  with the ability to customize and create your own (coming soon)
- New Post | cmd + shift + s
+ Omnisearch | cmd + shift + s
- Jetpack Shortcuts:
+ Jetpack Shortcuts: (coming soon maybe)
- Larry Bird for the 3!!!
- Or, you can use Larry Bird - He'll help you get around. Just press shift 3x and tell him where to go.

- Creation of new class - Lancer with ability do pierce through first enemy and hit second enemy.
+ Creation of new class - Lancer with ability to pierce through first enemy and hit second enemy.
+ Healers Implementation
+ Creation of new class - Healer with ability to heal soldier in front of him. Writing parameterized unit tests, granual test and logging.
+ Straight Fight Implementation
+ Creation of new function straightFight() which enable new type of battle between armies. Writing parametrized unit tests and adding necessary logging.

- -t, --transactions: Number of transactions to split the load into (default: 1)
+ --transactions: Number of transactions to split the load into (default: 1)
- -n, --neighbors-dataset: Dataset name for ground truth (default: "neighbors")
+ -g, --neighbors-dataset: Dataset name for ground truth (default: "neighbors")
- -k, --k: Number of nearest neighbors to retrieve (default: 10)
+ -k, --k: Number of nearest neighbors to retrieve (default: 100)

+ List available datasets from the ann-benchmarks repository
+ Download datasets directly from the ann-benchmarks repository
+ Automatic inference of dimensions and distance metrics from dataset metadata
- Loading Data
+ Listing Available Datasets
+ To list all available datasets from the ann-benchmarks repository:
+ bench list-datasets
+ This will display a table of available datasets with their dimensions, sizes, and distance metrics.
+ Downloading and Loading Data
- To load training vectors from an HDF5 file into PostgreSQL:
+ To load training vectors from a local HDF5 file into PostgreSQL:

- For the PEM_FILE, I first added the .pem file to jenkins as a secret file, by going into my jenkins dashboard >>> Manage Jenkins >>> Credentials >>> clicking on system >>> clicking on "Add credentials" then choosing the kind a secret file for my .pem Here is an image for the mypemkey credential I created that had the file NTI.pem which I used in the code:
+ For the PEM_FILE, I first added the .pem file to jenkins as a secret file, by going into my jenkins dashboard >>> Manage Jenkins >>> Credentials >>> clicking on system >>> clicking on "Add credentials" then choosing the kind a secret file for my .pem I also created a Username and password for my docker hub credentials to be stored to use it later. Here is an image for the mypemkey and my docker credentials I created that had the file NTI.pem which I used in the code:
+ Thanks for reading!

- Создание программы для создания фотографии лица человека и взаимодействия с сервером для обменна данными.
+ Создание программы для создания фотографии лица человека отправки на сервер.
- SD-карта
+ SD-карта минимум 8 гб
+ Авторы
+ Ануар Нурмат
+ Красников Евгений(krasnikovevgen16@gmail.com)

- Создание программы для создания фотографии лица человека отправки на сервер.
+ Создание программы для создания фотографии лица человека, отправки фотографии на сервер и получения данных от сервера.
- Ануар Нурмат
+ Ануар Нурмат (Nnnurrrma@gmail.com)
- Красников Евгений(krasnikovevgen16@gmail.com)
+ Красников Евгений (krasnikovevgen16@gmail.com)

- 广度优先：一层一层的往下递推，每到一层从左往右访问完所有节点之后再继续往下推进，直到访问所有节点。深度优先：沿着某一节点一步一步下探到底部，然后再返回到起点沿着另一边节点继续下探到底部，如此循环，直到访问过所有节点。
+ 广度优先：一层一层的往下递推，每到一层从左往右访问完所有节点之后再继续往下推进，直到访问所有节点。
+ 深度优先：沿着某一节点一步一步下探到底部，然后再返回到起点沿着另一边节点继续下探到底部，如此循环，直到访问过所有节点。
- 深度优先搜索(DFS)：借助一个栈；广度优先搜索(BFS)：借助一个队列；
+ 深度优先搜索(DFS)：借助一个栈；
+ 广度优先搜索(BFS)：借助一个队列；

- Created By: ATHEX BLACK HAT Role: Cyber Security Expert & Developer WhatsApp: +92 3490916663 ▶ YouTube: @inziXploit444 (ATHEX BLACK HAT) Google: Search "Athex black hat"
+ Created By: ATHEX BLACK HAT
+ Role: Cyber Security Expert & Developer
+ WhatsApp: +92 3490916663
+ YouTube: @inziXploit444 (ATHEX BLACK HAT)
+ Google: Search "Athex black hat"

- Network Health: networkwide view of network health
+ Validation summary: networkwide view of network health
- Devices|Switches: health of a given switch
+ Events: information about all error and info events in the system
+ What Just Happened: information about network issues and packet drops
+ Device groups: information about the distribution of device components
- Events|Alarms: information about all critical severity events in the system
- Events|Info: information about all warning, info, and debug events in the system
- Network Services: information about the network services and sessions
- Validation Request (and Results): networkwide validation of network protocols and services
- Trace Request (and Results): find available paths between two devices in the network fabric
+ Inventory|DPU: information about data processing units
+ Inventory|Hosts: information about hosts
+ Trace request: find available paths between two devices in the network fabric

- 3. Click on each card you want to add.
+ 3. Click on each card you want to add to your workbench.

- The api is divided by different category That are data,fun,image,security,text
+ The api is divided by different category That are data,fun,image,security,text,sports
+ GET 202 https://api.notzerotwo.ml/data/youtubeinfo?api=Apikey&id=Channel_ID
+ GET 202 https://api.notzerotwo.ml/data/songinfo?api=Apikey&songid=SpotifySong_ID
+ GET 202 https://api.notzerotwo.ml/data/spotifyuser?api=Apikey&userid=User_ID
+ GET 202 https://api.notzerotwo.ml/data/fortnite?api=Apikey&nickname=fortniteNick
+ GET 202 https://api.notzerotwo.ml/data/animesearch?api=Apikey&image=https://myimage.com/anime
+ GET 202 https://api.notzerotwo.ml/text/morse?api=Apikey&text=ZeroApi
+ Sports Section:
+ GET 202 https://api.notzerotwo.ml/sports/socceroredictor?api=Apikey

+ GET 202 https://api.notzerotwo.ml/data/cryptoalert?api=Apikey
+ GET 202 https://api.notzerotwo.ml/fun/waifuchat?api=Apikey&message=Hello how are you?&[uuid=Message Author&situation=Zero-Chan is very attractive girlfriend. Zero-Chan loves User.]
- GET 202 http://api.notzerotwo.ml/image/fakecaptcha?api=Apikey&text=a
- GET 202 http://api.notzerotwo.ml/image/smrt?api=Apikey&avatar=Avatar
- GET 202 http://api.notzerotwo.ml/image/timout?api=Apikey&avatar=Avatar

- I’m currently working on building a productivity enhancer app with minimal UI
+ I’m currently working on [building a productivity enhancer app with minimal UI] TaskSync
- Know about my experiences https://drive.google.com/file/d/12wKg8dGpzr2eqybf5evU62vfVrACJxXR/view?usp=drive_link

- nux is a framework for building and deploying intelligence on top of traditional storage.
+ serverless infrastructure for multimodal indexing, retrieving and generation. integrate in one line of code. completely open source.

**********

*Work required*
Retype exactly the lines from the first line of the records above through the line containing "- Larry Bird for the 3!!!", both included, and nothing else.

*Solution*
  with the ability to customize and create your own (coming soon)
- New Post | cmd + shift + s
+ Omnisearch | cmd + shift + s
- Jetpack Shortcuts:
+ Jetpack Shortcuts: (coming soon maybe)
- Larry Bird for the 3!!!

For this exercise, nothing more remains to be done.